Things I Learned from Diddy at Peter Rosenberg’s “Noisemakers”

July 12, 2010 by  
Filed under Raw Footage


Last week (7/6) I attended Peter Rosenberg’s “Noisemakers” series at 92y Tribeca in NYC. His interview subject for the evening was none other than the veritable Quincy Jones of our generation, Puff Daddy.

I think Diddy’s an amazing business man and has an undeniable passion for music. That much was evident from just hearing him talk about his experiences working for Andre Harrell, babysitting Jodeci, spitshining Mary J. Blige into the voice of the ghetto everywoman, recording with Biggie and so on. People tend to forget Puff, much like Jermaine Dupri, started his career as a dancer. Just goes to show you what type of linearity you can have in this business if you know what you want.

On the other hand, I think the Diddy effect created lots of the current problems in hip-hop. It takes years for a culture to be affected on a macro level by micro events, but all that shiny suit shit from the late 90s, the million dollar videos, the big first week sales, the Source Power 30 jockeying… all that stuff was great for the business of rap, terrible for the music itself.

And still, looking back, Bad Boy was an incredible label. Even in its lean years (mostly post-2000, G-Dep era), it was a better label than whatever flavor of the month powerhouses exist now (Young Money and…. Young Money?).
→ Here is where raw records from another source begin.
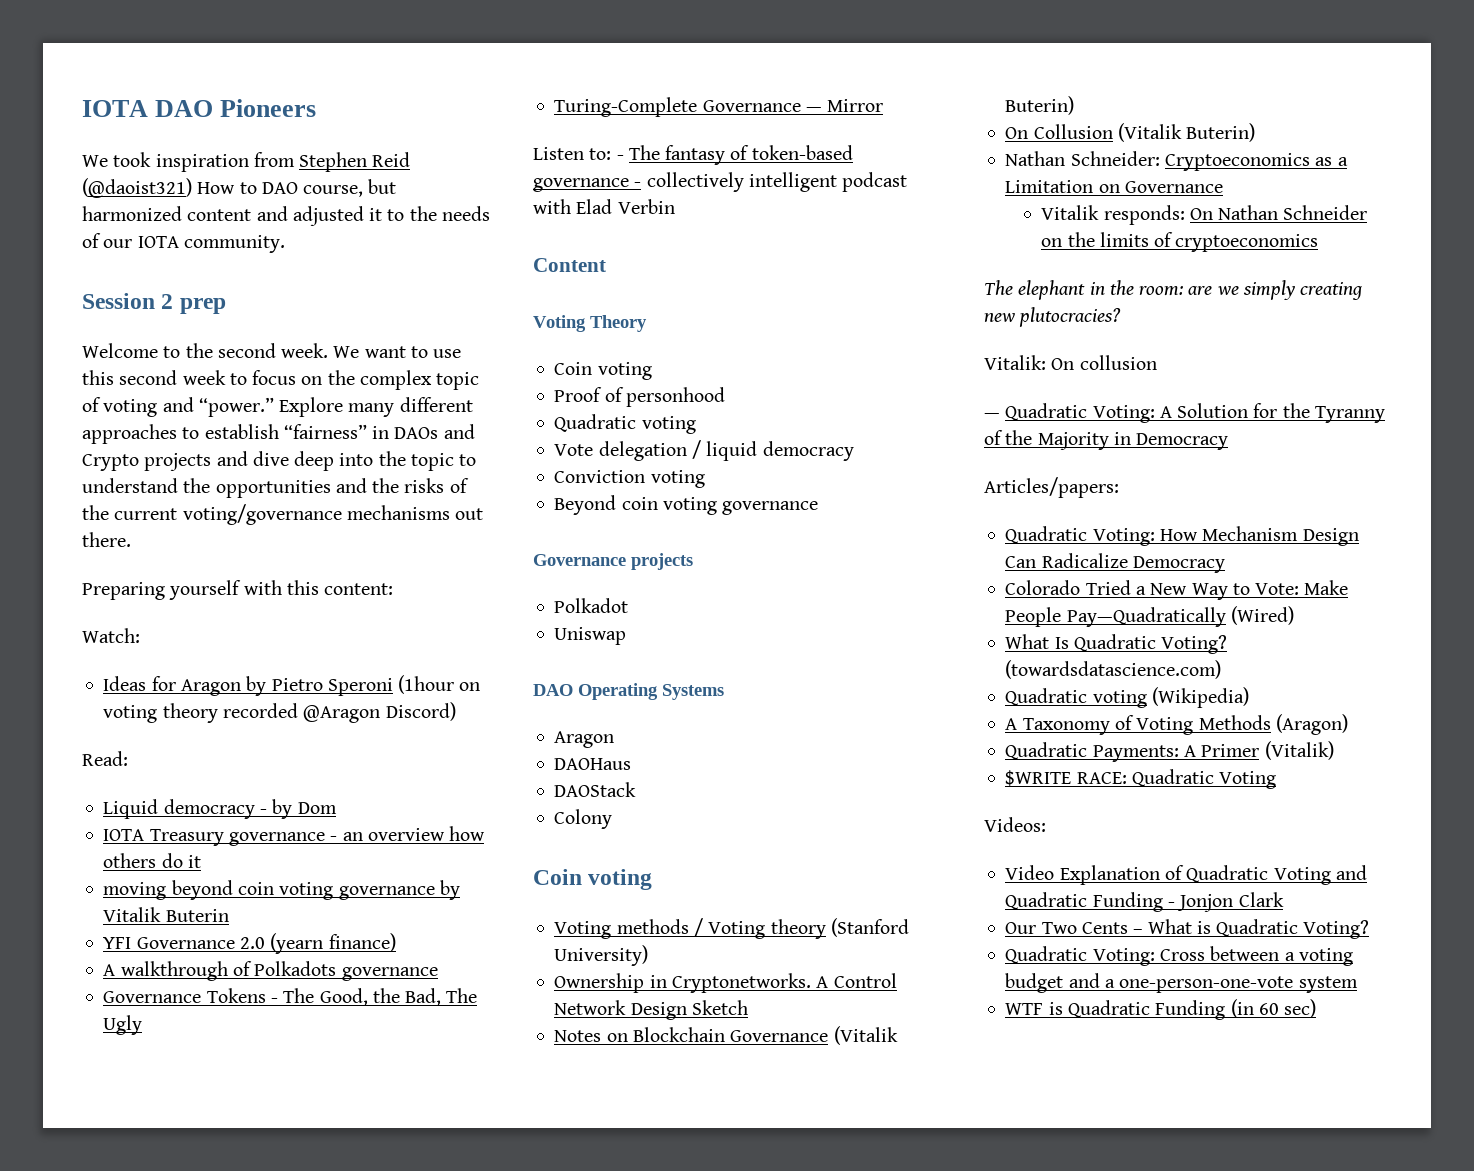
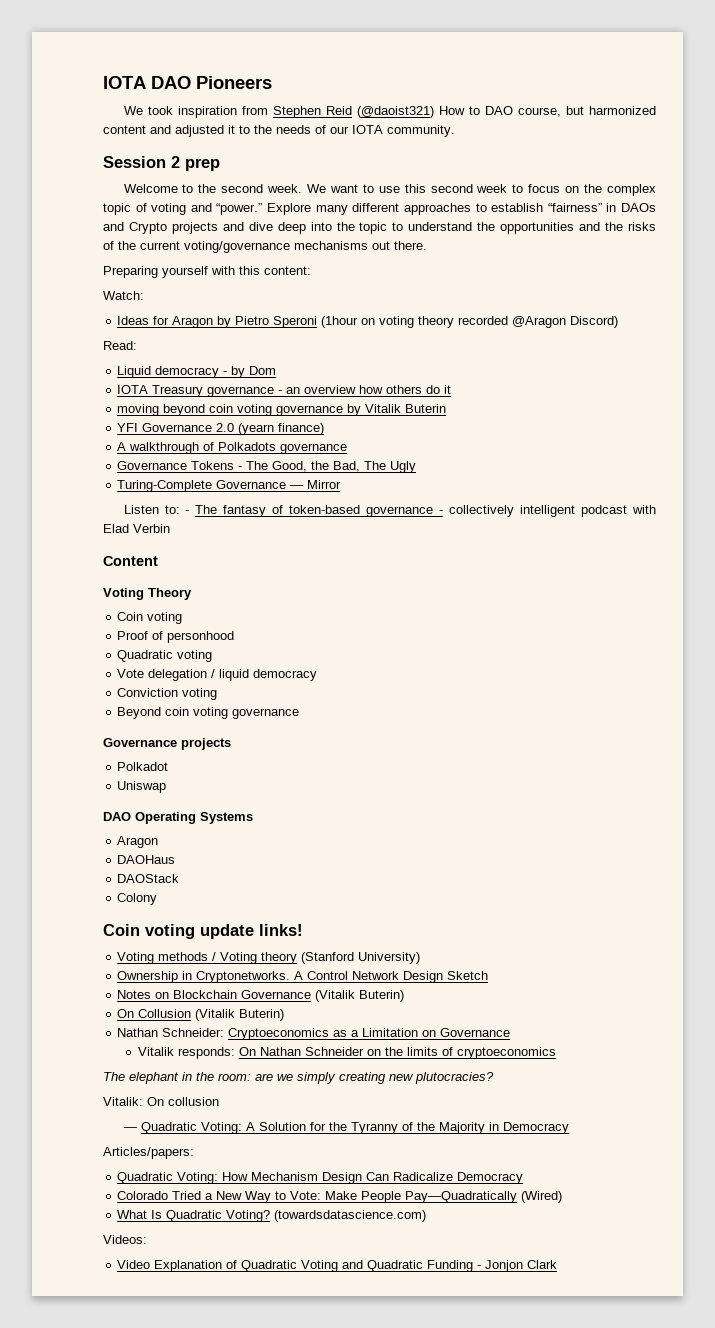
  Colony
- Coin voting
+ Coin voting update links!
- Quadratic voting (Wikipedia)
- A Taxonomy of Voting Methods (Aragon)
- Quadratic Payments: A Primer (Vitalik)
- $WRITE RACE: Quadratic Voting
- Our Two Cents – What is Quadratic Voting?
- Quadratic Voting: Cross between a voting budget and a one-person-one-vote system
- WTF is Quadratic Funding (in 60 sec)

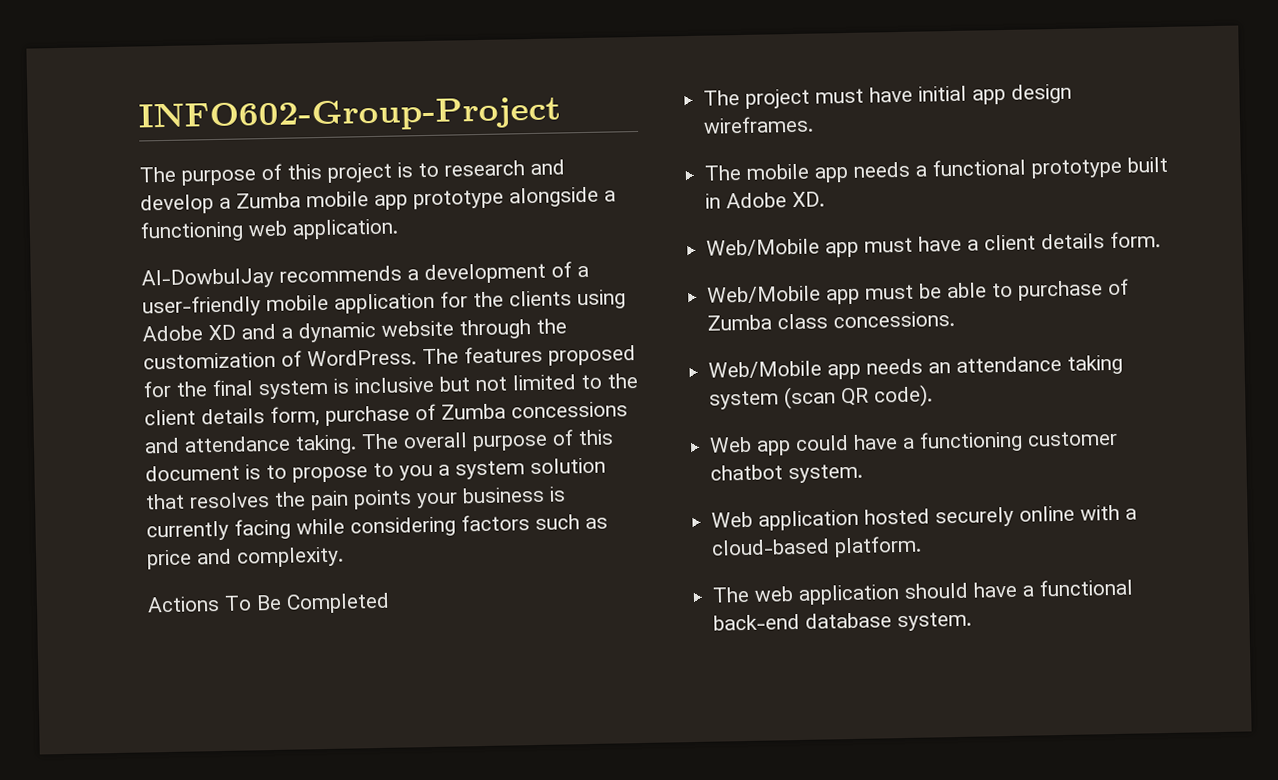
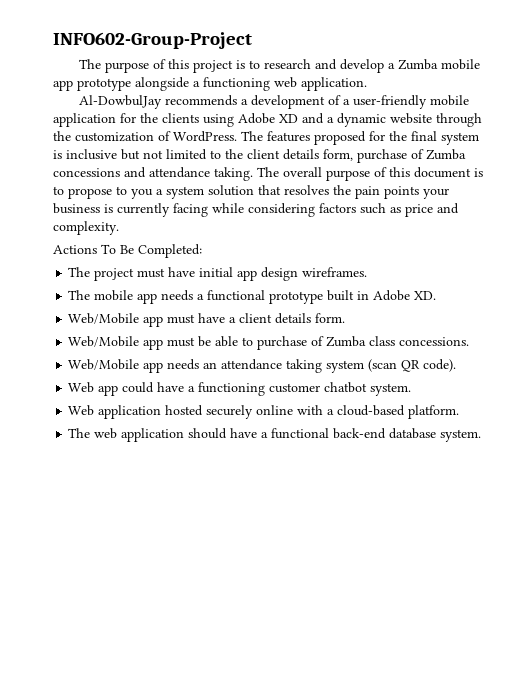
- Actions To Be Completed
+ Actions To Be Completed:

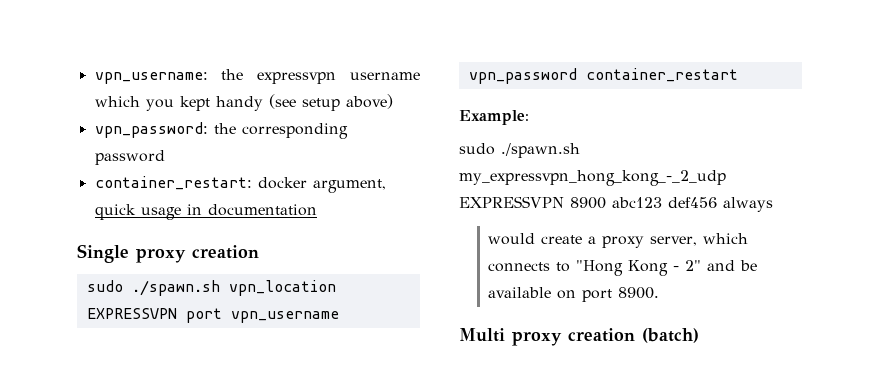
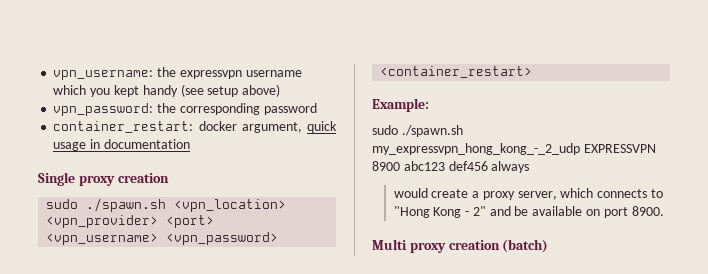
- sudo ./spawn.sh vpn_location EXPRESSVPN port vpn_username vpn_password container_restart
+ sudo ./spawn.sh <vpn_location> <vpn_provider> <port> <vpn_username> <vpn_password> <container_restart>

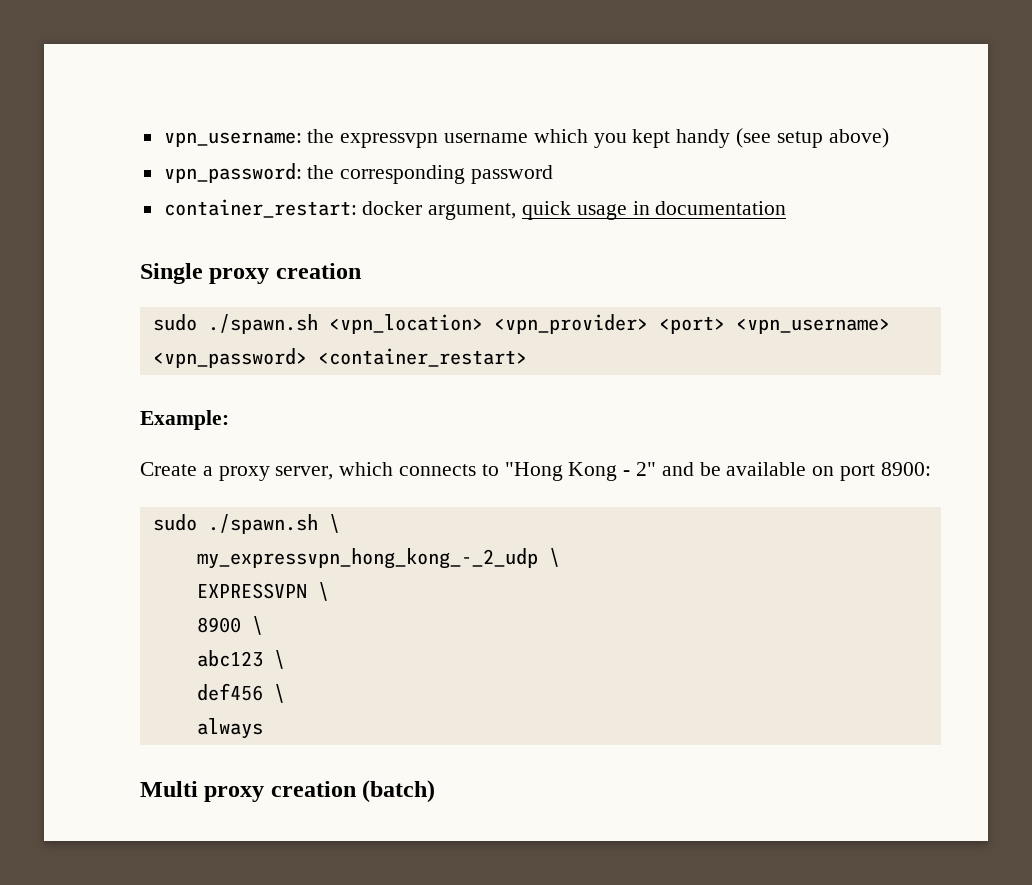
- sudo ./spawn.sh my_expressvpn_hong_kong_-_2_udp EXPRESSVPN 8900 abc123 def456 always
- would create a proxy server, which connects to "Hong Kong - 2" and be available on port 8900.
+ Create a proxy server, which connects to "Hong Kong - 2" and be available on port 8900:
+ sudo ./spawn.sh \
+ my_expressvpn_hong_kong_-_2_udp \
+ EXPRESSVPN \
+ 8900 \
+ abc123 \
+ def456 \
+ always

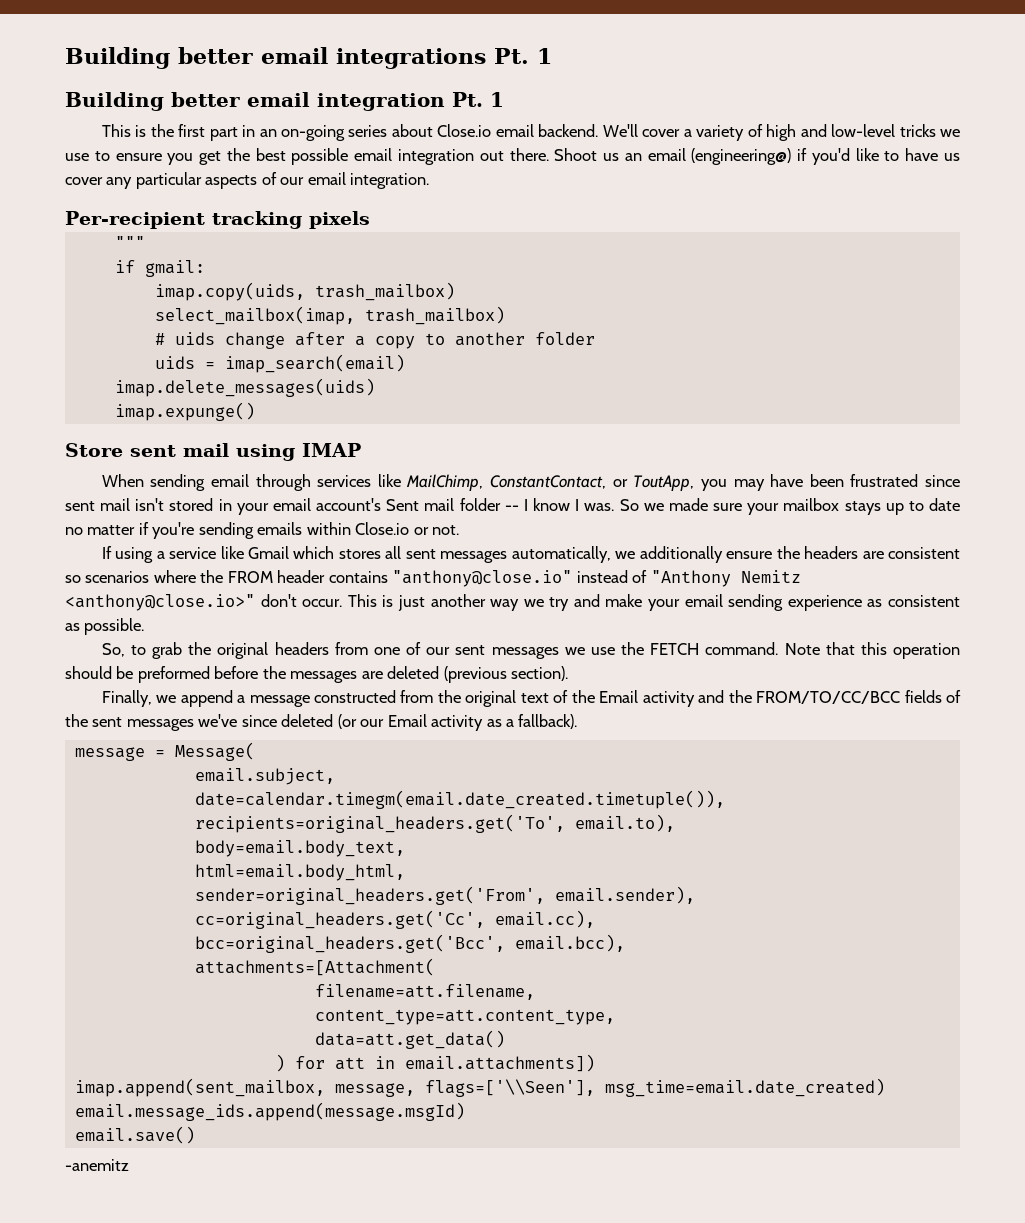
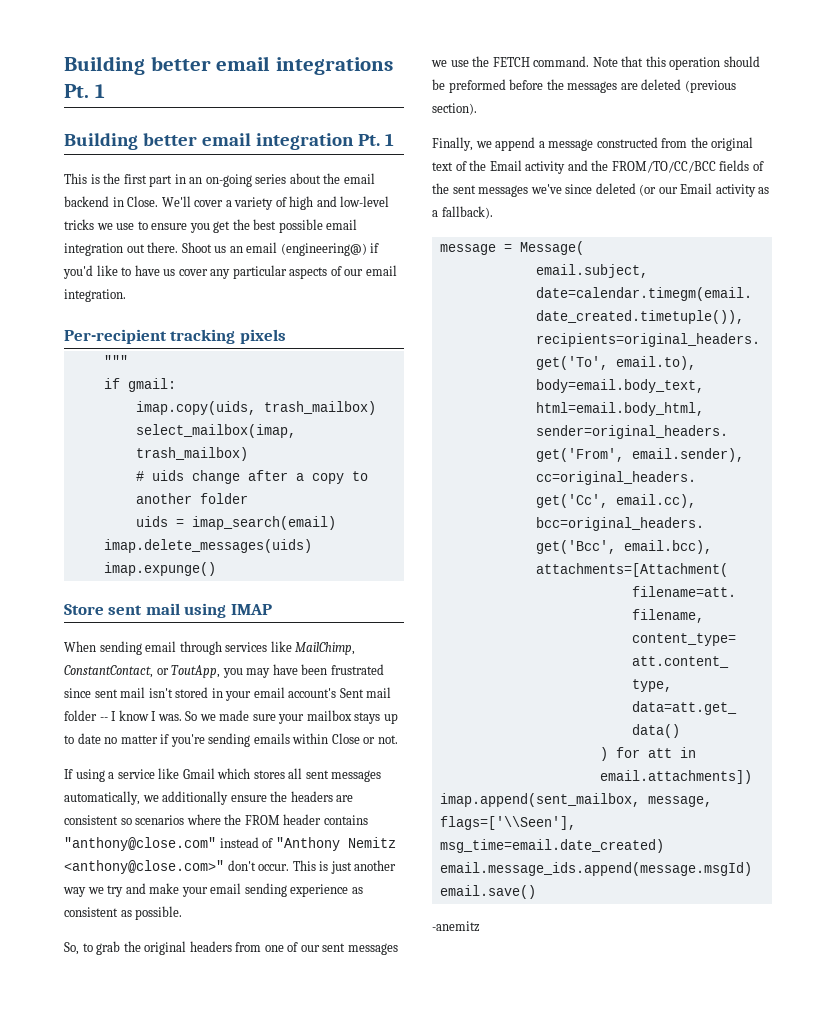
- This is the first part in an on-going series about Close.io email backend.
+ This is the first part in an on-going series about the email backend in Close.
- So we made sure your mailbox stays up to date no matter if you're sending emails within Close.io or not.
+ So we made sure your mailbox stays up to date no matter if you're sending emails within Close or not.
- If using a service like Gmail which stores all sent messages automatically, we additionally ensure the headers are consistent so scenarios where the FROM header contains "anthony@close.io" instead of "Anthony Nemitz <anthony@close.io>" don't occur.
+ If using a service like Gmail which stores all sent messages automatically, we additionally ensure the headers are consistent so scenarios where the FROM header contains "anthony@close.com" instead of "Anthony Nemitz <anthony@close.com>" don't occur.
Ten years ago I never thought I’d be rationalizing the value of Puffy. But whatever, times change, and my view may be obscured (watching him stand around for hours in blazing heat on the set of “Making His Band” last summer increased my respect for the guy). He’s an elder statesman now, and I can only tip my hat. The following are my notes from Noisemakers. Things I just jotted down while he was talking.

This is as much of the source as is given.